La historia de esta Lady Macbeth rural, desesperada y casi heroica en su resistencia a la mediocridad que la rodea necesita, además de un director que interprete sus contradicciones (al fin y al cabo es una asesina que se desprende alegremente de suegro, marido y amante), de una actriz y cantante tan impecable en la técnica como poderosamente comprometida con el personaje en lo emocional. Svetlana Dobronravova cumplió, en la función del estreno, con ambos requisitos, soberbia tanto en lo vocal (un timbre metálico, potente, capaz de mostrar el desgarro del personaje, y un fraseo preciso y detallado) como en lo actoral (conmovedora en la escena en que ya deportada a Siberia le dice a su amante que él es lo único que tiene). La acompañó un elenco de gran nivel en el que sobresalieron Christopher Ventris (un Serguei de gran presencia, con bello timbre de voz, y absolutamente convincente en su fatuidad) y el excelente Boris Timofeievich Ismailov (el siniestro suegro) de Valery Gilmanov. Iory Komov construyó un Zinov Borisovich de palpable pusilanimidad y Fyodos Kutznetsov un pope con algún trazo de comedia que le quedaba muy bien a ese sacerdote interesado en pocas cosas más que la comida y el vino.
Pero esta puesta que –extrañamente para el público tradicionalmente frío de la función de gala– fue ovacionada durante largos minutos tuvo también otros protagonistas. Uno, desde ya, fue el propio Rostropovich, capaz tanto de dirigir una mirada compasiva a Katerina como de dirigir una de las fugas más portentosas que se hayan escuchado en una función de ópera en el Colón (en el final del segundo acto) y conduciendo como un dios omnisciente desde la pantalla gigante en el cierre de la primera parte.
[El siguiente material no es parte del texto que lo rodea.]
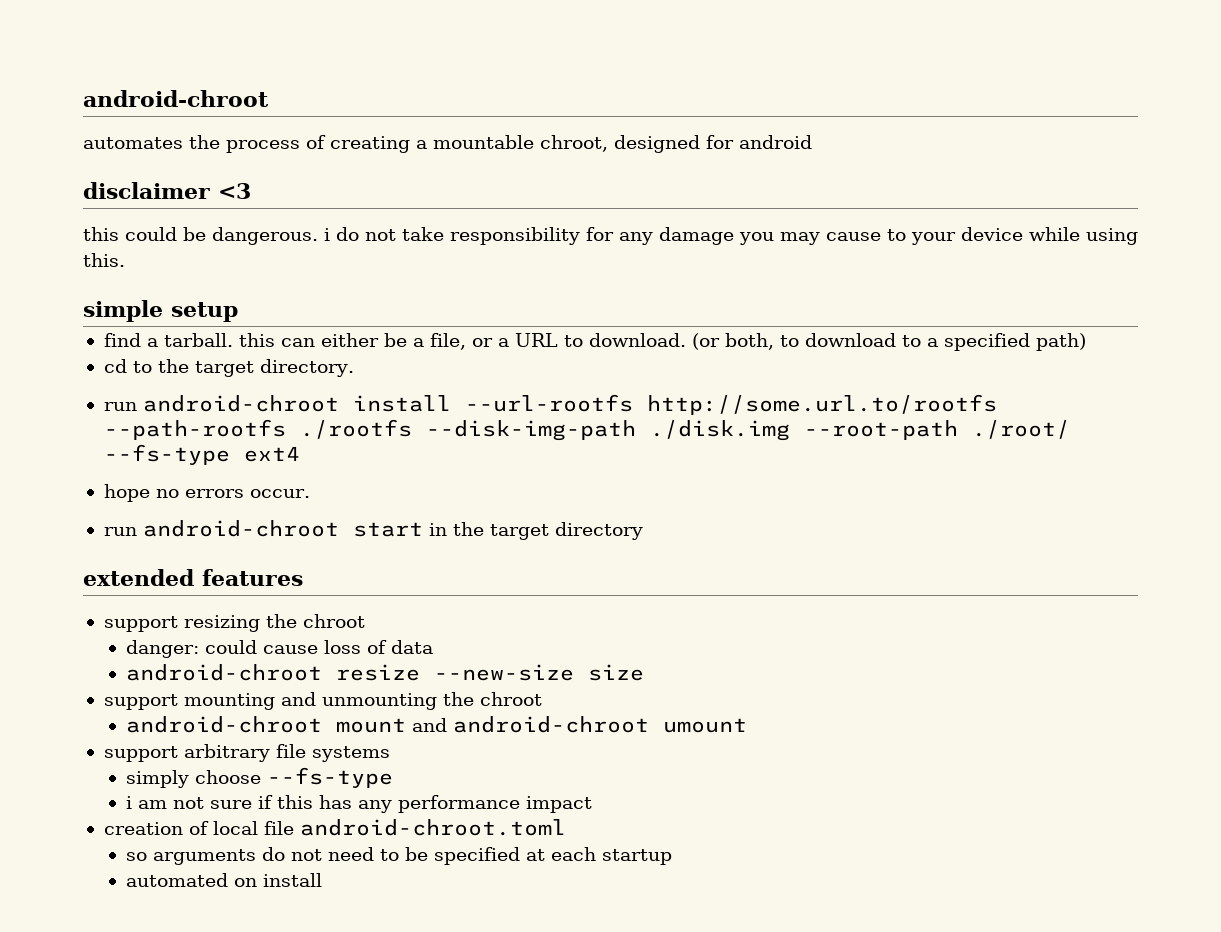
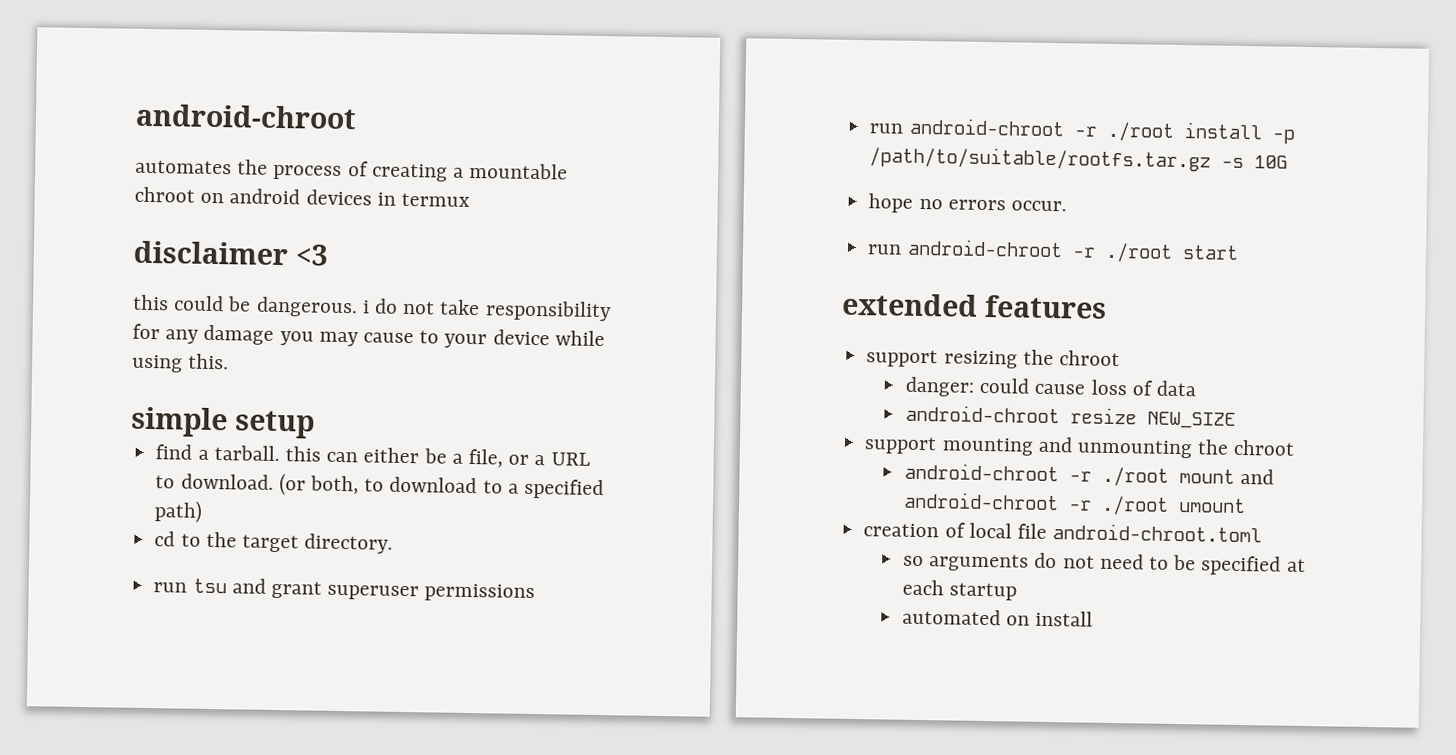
- automates the process of creating a mountable chroot, designed for android
+ automates the process of creating a mountable chroot on android devices in termux
- run android-chroot install --url-rootfs http://some.url.to/rootfs --path-rootfs ./rootfs --disk-img-path ./disk.img --root-path ./root/ --fs-type ext4
+ run tsu and grant superuser permissions
+ run android-chroot -r ./root install -p /path/to/suitable/rootfs.tar.gz -s 10G
- run android-chroot start in the target directory
+ run android-chroot -r ./root start
- android-chroot resize --new-size size
+ android-chroot resize NEW_SIZE
- android-chroot mount and android-chroot umount
+ android-chroot -r ./root mount and android-chroot -r ./root umount
- support arbitrary file systems
- simply choose --fs-type
- i am not sure if this has any performance impact

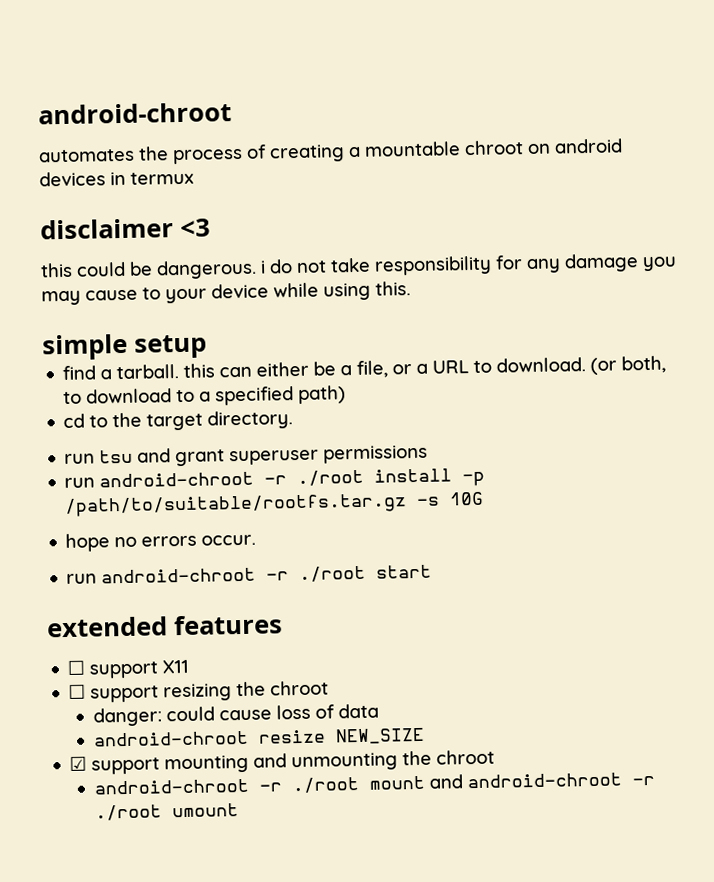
- support resizing the chroot
+ ☐ support X11
+ ☐ support resizing the chroot
- support mounting and unmounting the chroot
+ ☑ support mounting and unmounting the chroot
- creation of local file android-chroot.toml
- so arguments do not need to be specified at each startup
- automated on install

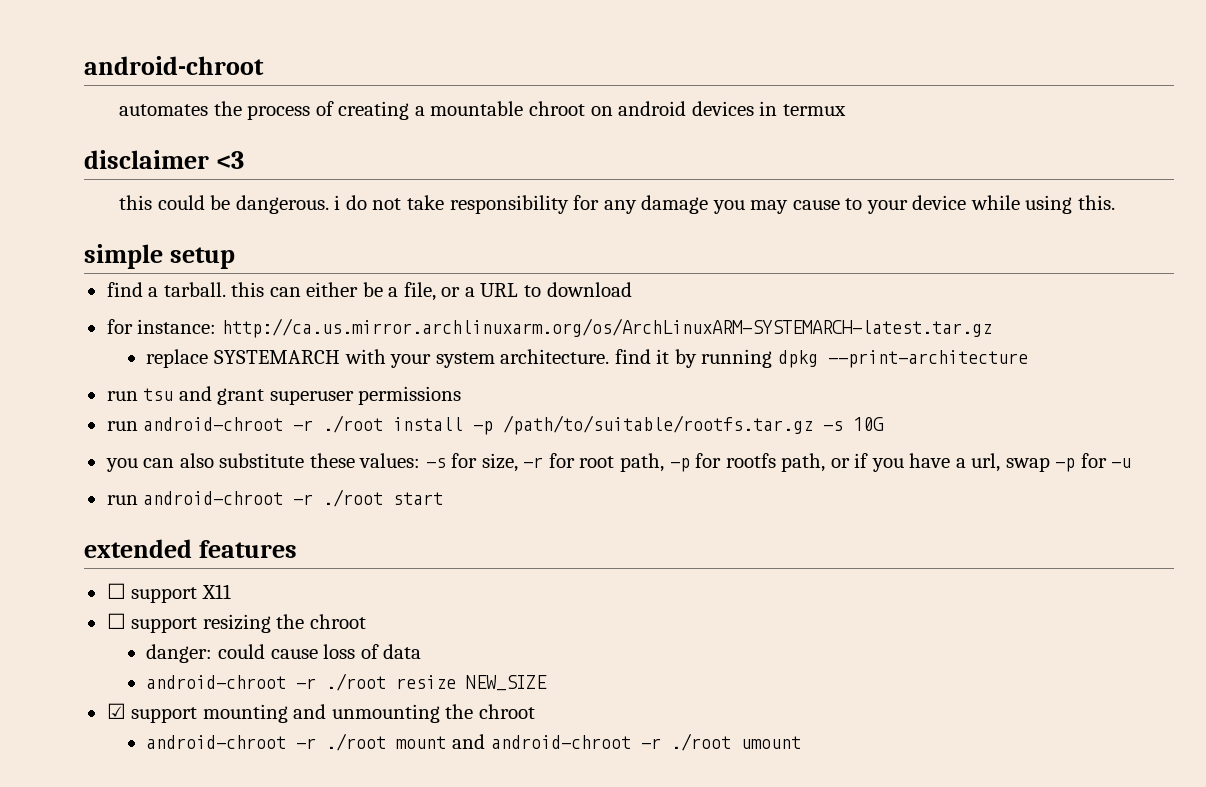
- find a tarball. this can either be a file, or a URL to download. (or both, to download to a specified path)
- cd to the target directory.
+ find a tarball. this can either be a file, or a URL to download
+ for instance: http://ca.us.mirror.archlinuxarm.org/os/ArchLinuxARM-SYSTEMARCH-latest.tar.gz
+ replace SYSTEMARCH with your system architecture. find it by running dpkg --print-architecture
- hope no errors occur.
+ you can also substitute these values: -s for size, -r for root path, -p for rootfs path, or if you have a url, swap -p for -u
- android-chroot resize NEW_SIZE
+ android-chroot -r ./root resize NEW_SIZE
Los otros fueron una orquesta estable magnífica –ejemplar en su concentración, brillante en algunos solos, como los de fagot, violín o flauta y superlativa en su nivel de respuesta a las exigencias del director en cuestiones de planos, dinámica y fraseo– y un coro estable poderoso en lo musical y sensible a los pedidos del régisseur en cuanto a sus desplazamientos escénicos. Y quedan para el recuerdo los dos finales. El primero, cuando los prisioneros, en negro y sepia, reanudan su caravana hacia el blanco profundo de la nada. El segundo cuando, de la mano de Rostropovich, Sergio Renán subió al escenario para recibir unos aplausos que, junto al director de un espectáculo impecable, premiaban al retornado director artístico del teatro. O, con mayor precisión, saludaban el regreso de quien, en opinión de muchos de los presentes, no debería haberse ido.